Сейчас уже поздно, я пишу это письмо в страшном волнении, я одинока, и мне очень тревожно. О, мама, какой здоровой ты была и какой больной стала. Какой ты была сильной и какой надломленной ты стала теперь.
Я помню, как пыталась защитить тебя, отвлекая на себя гнев папы. Так делают многие дети. Ты допускала это? Или ты просто ничего не замечала? Он говорил, что я очень похожа на его мать – такая же гордая блондинка. Может быть, это помогало хоть немного облегчить бремя, давившее тебе на плечи?
Я провоцировала его. Я была намного злее тебя и в этом походила на него. Когда же я стала девушкой и учение принесло плоды, я стала думать и находить слова быстрее, чем он.

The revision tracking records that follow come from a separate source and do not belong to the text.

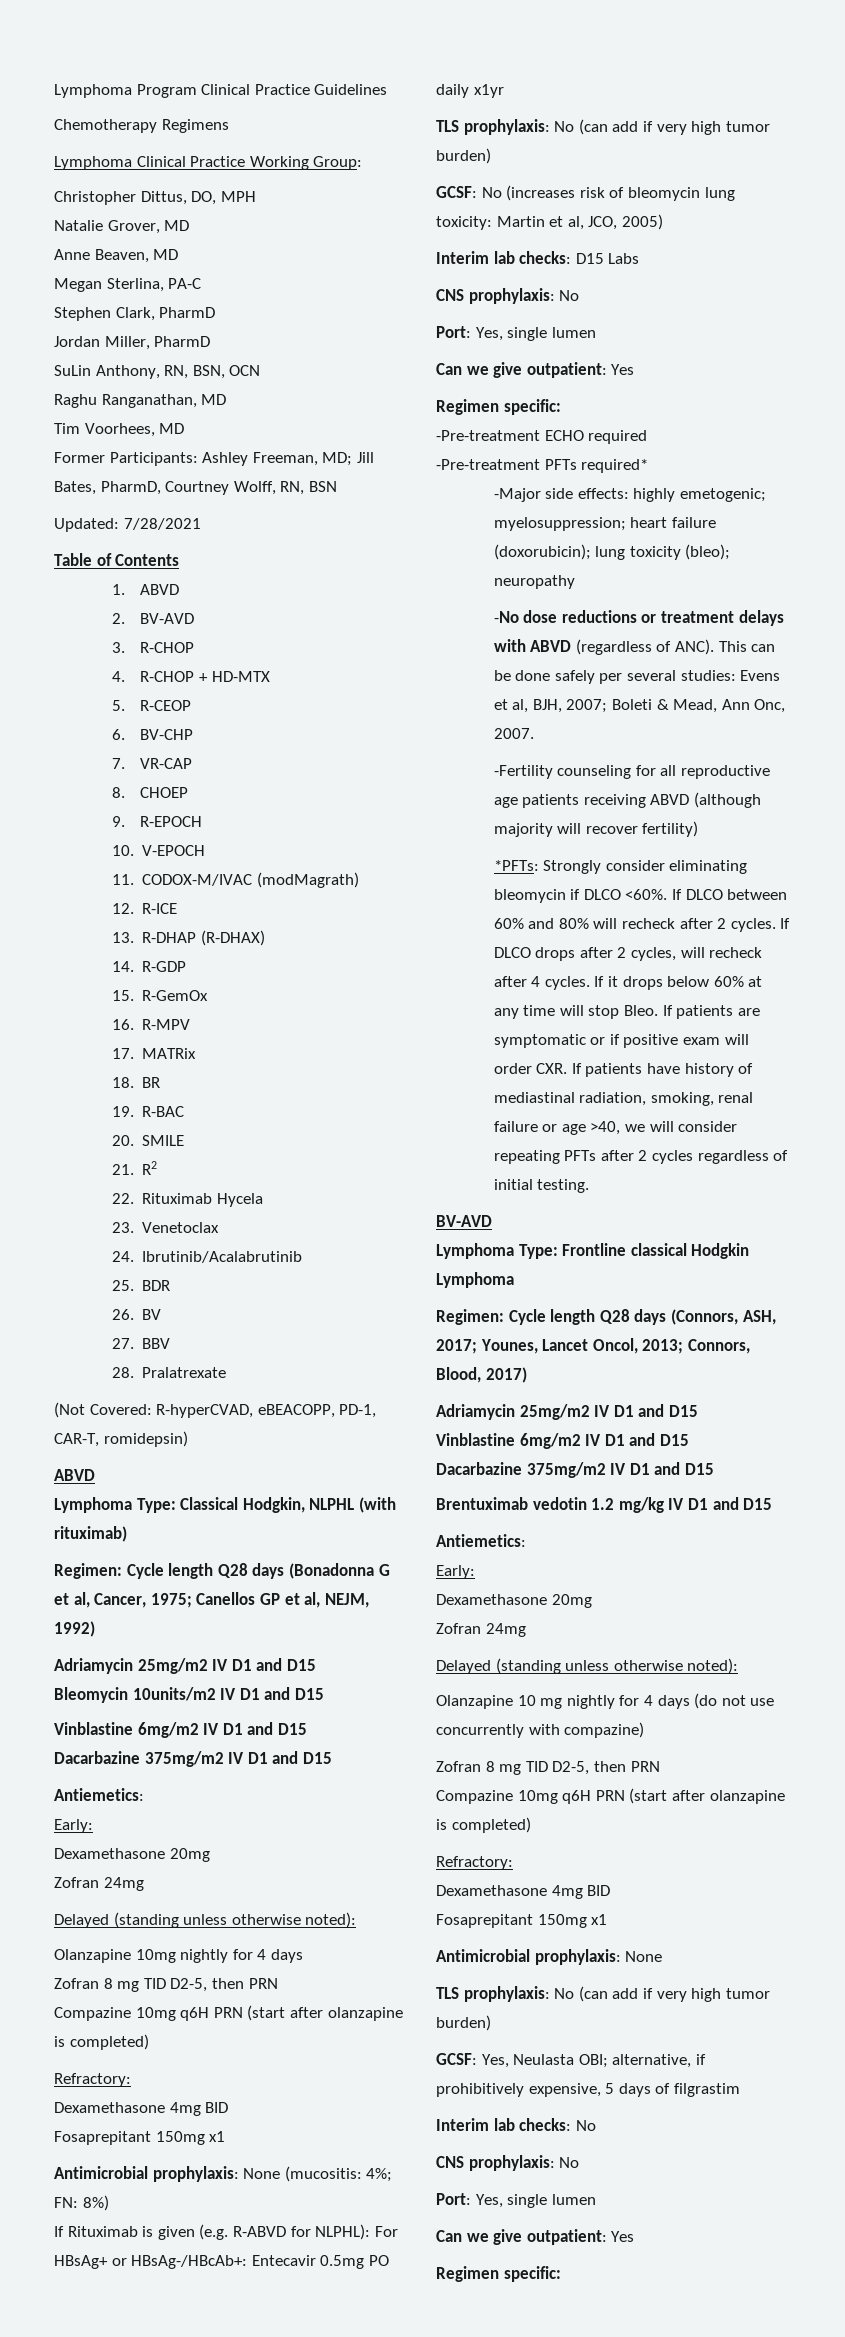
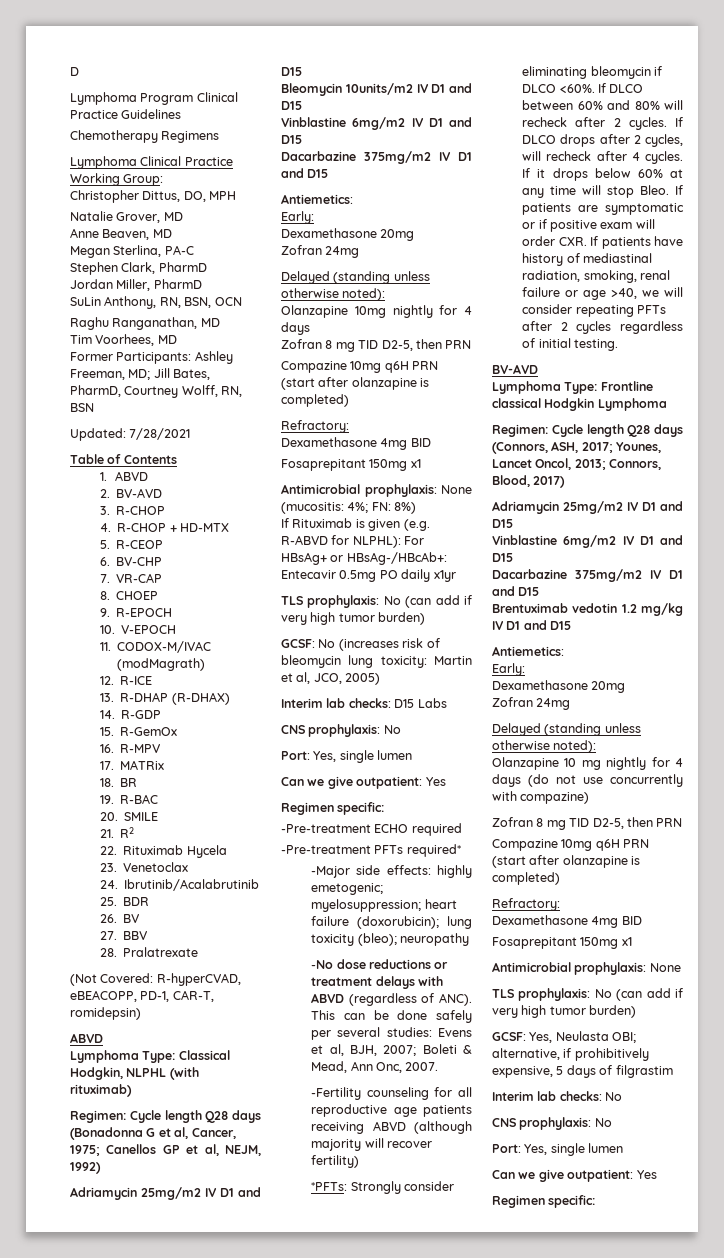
+ D

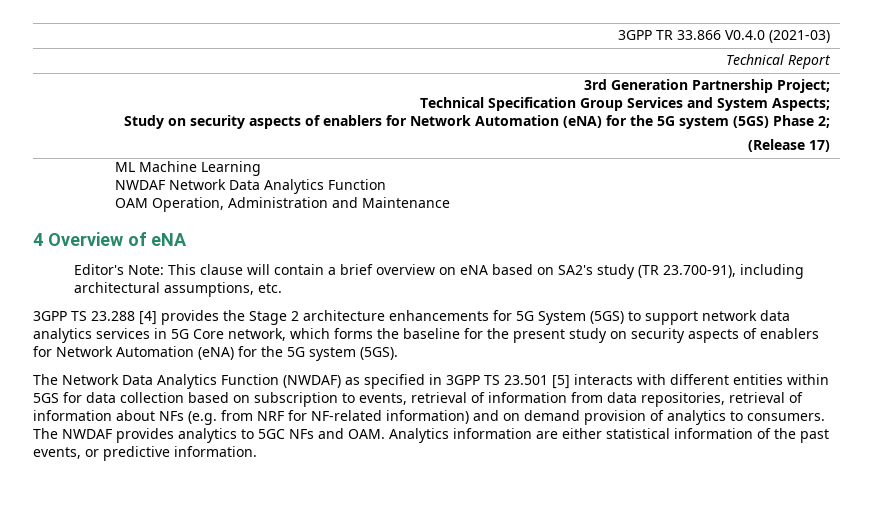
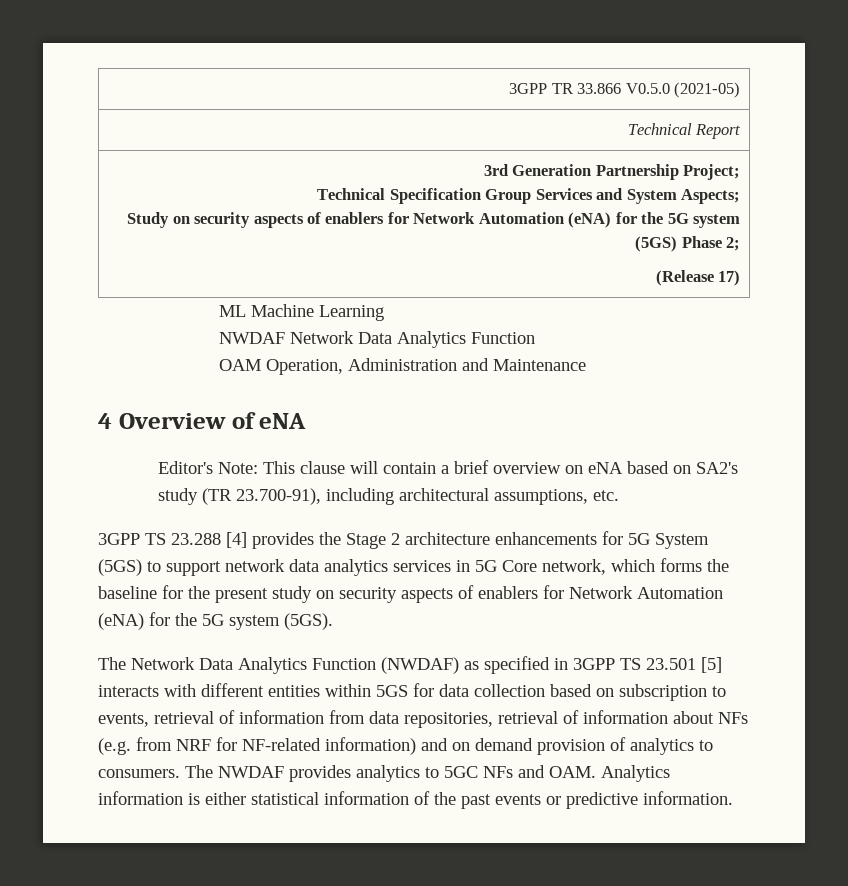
- 3GPP TR 33.866 V0.4.0 (2021-03)
+ 3GPP TR 33.866 V0.5.0 (2021-05)
- The NWDAF provides analytics to 5GC NFs and OAM. Analytics information are either statistical information of the past events, or predictive information.
+ The NWDAF provides analytics to 5GC NFs and OAM. Analytics information is either statistical information of the past events or predictive information.

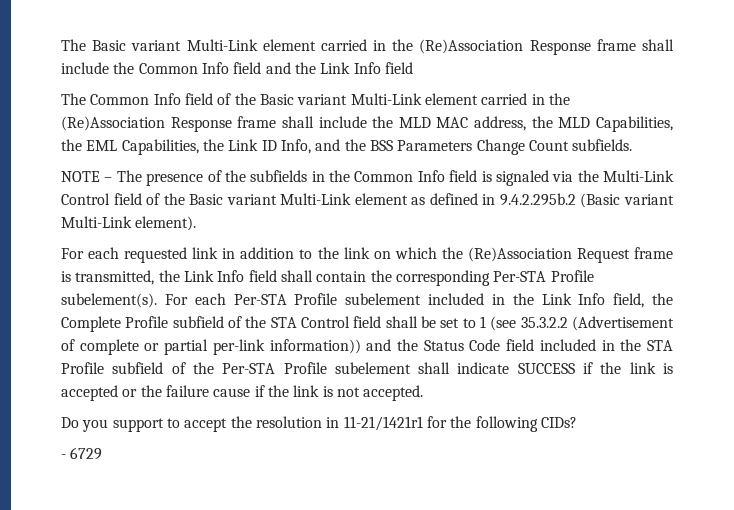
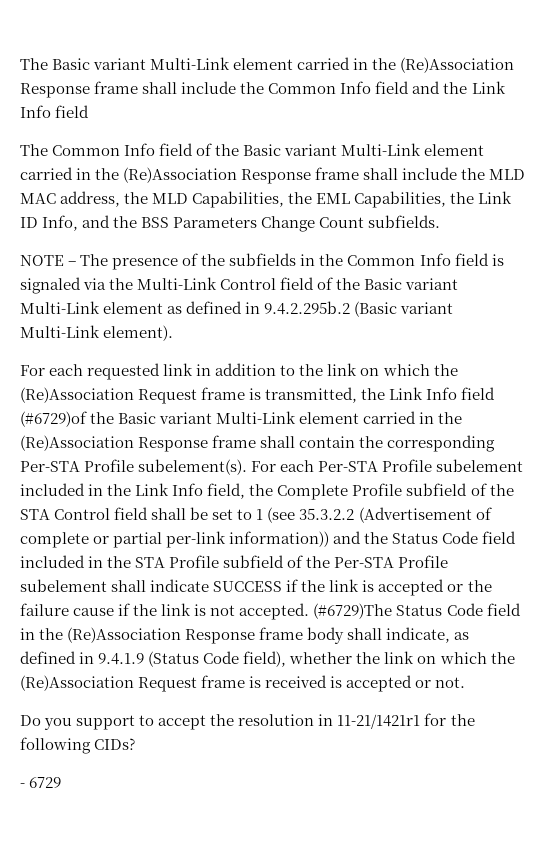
- For each requested link in addition to the link on which the (Re)Association Request frame is transmitted, the Link Info field shall contain the corresponding Per-STA Profile subelement(s).
+ For each requested link in addition to the link on which the (Re)Association Request frame is transmitted, the Link Info field (#6729)of the Basic variant Multi-Link element carried in the (Re)Association Response frame shall contain the corresponding Per-STA Profile subelement(s).
+ (#6729)The Status Code field in the (Re)Association Response frame body shall indicate, as defined in 9.4.1.9 (Status Code field), whether the link on which the (Re)Association Request frame is received is accepted or not.

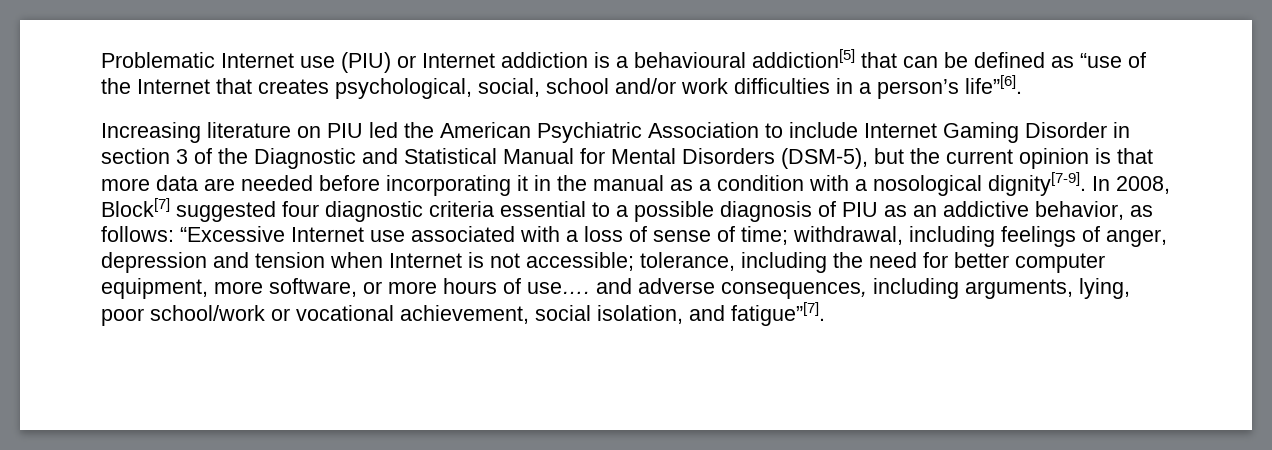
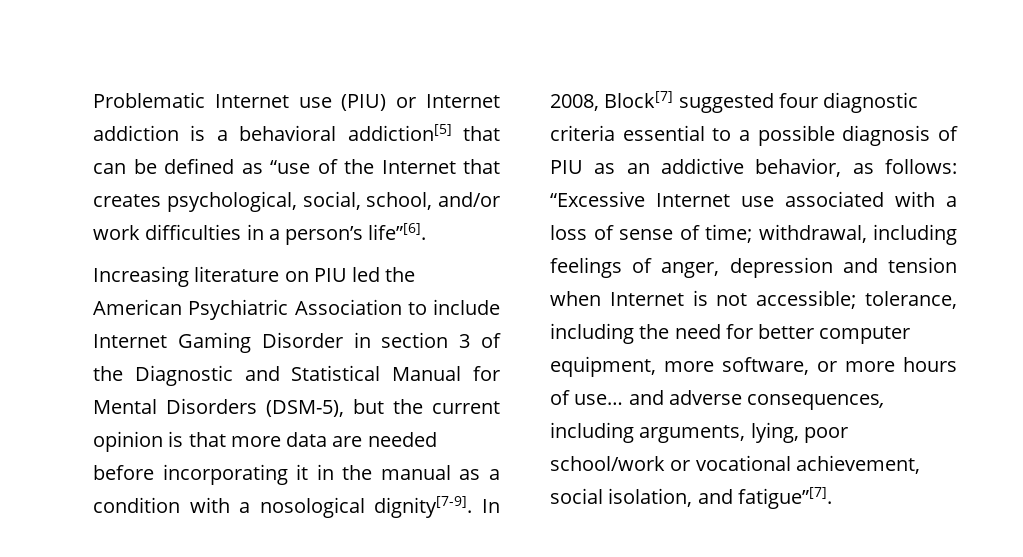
- Problematic Internet use (PIU) or Internet addiction is a behavioural addiction[5] that can be defined as “use of the Internet that creates psychological, social, school and/or work difficulties in a person’s life”[6].
+ Problematic Internet use (PIU) or Internet addiction is a behavioral addiction[5] that can be defined as “use of the Internet that creates psychological, social, school, and/or work difficulties in a person’s life”[6].
- tolerance, including the need for better computer equipment, more software, or more hours of use…. and adverse consequences, including arguments, lying, poor school/work or vocational achievement, social isolation, and fatigue”[7].
+ tolerance, including the need for better computer equipment, more software, or more hours of use… and adverse consequences, including arguments, lying, poor school/work or vocational achievement, social isolation, and fatigue”[7].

Пренебрежение? Да. Классовое превосходство? Да, и это тоже. Это было невыносимо для него, человека, не терпевшего даже самой мягкой критики. Она оскорбляла его, унижала, и это унижение он должен был выплеснуть из себя – на других, то есть на нас.
В детстве ему крепко доставалось от родителей, и, как большинство людей того поколения, он с гордостью вспоминал об их жестоком отношении к себе. Были у него и свои садистские фантазии, потому что ни он, ни другие не понимали, что дать им выход можно в сексуальности.
Ненавидел ли он меня? Бог ему судья. Ненавидит ли он меня до сих пор? Не направлен ли теперь на меня весь его врожденный неизрасходованный гнев? Не потому ли мне так трудно ему звонить и навещать его?